**EXERCISE DETAILS:**
In the listing below, the lines starting with the line with "- 3.3 Cliente" and going on through the line with "- Arquiteto do" are to be reproduced exactly, and only those.

**THE DATA:**

○ ○ ○ ○

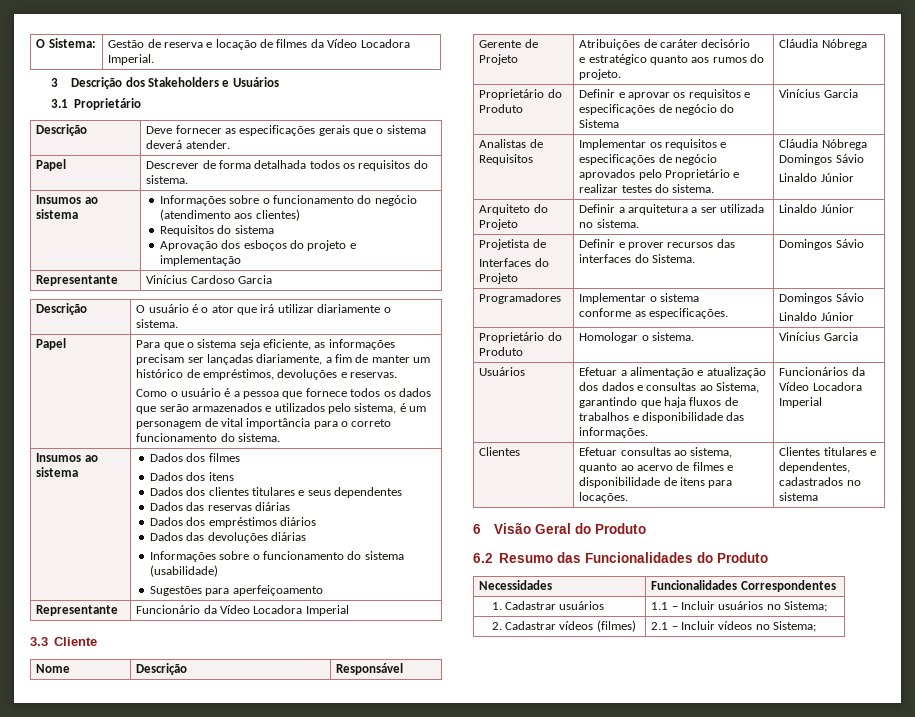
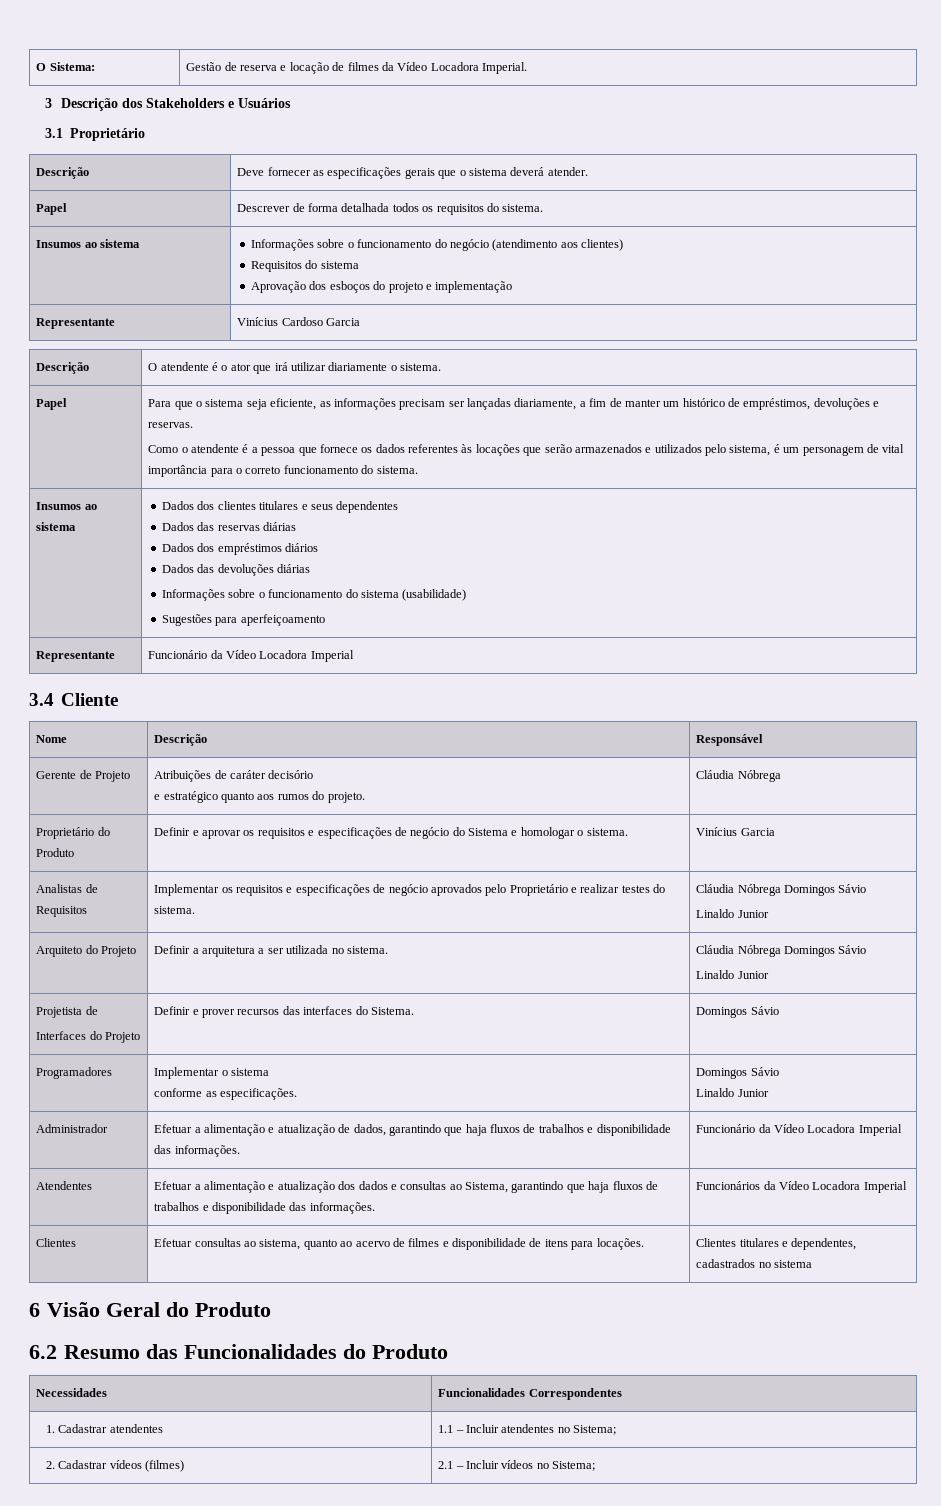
- Descrição | O usuário é o ator que irá utilizar diariamente o sistema.
+ Descrição | O atendente é o ator que irá utilizar diariamente o sistema.
- Como o usuário é a pessoa que fornece todos os dados que serão armazenados e utilizados pelo sistema, é um personagem de vital importância para o correto funcionamento do sistema.
+ Como o atendente é a pessoa que fornece os dados referentes às locações que serão armazenados e utilizados pelo sistema, é um personagem de vital importância para o correto funcionamento do sistema.
- Insumos ao sistema | Dados dos filmes
- Dados dos itens
- Dados dos clientes titulares e seus dependentes
+ Insumos ao sistema | Dados dos clientes titulares e seus dependentes
- 3.3 Cliente
+ 3.4 Cliente
- Proprietário do Produto | Definir e aprovar os requisitos e especificações de negócio do Sistema | Vinícius Garcia
+ Proprietário do Produto | Definir e aprovar os requisitos e especificações de negócio do Sistema e homologar o sistema. | Vinícius Garcia
  Analistas de Requisitos | Implementar os requisitos e especificações de negócio aprovados pelo Proprietário e realizar testes do sistema. | Cláudia Nóbrega Domingos Sávio
- Linaldo Júnior
+ Linaldo Junior
- Arquiteto do Projeto | Definir a arquitetura a ser utilizada no sistema. | Linaldo Júnior
+ Arquiteto do Projeto | Definir a arquitetura a ser utilizada no sistema. | Cláudia Nóbrega Domingos Sávio
+ Linaldo Junior
  Programadores | Implementar o sistema
  conforme as especificações. | Domingos Sávio
- Linaldo Júnior
- Proprietário do Produto | Homologar o sistema. | Vinícius Garcia
- Usuários | Efetuar a alimentação e atualização dos dados e consultas ao Sistema, garantindo que haja fluxos de trabalhos e disponibilidade das informações. | Funcionários da Vídeo Locadora Imperial
+ Linaldo Junior
+ Administrador | Efetuar a alimentação e atualização de dados, garantindo que haja fluxos de trabalhos e disponibilidade das informações. | Funcionário da Vídeo Locadora Imperial
+ Atendentes | Efetuar a alimentação e atualização dos dados e consultas ao Sistema, garantindo que haja fluxos de trabalhos e disponibilidade das informações. | Funcionários da Vídeo Locadora Imperial
- 1. Cadastrar usuários | 1.1 – Incluir usuários no Sistema;
+ 1. Cadastrar atendentes | 1.1 – Incluir atendentes no Sistema;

○ ○ ○ ○

**ANSWER BOX:**
- 3.3 Cliente
+ 3.4 Cliente
- Proprietário do Produto | Definir e aprovar os requisitos e especificações de negócio do Sistema | Vinícius Garcia
+ Proprietário do Produto | Definir e aprovar os requisitos e especificações de negócio do Sistema e homologar o sistema. | Vinícius Garcia
  Analistas de Requisitos | Implementar os requisitos e especificações de negócio aprovados pelo Proprietário e realizar testes do sistema. | Cláudia Nóbrega Domingos Sávio
- Linaldo Júnior
+ Linaldo Junior
- Arquiteto do Projeto | Definir a arquitetura a ser utilizada no sistema. | Linaldo Júnior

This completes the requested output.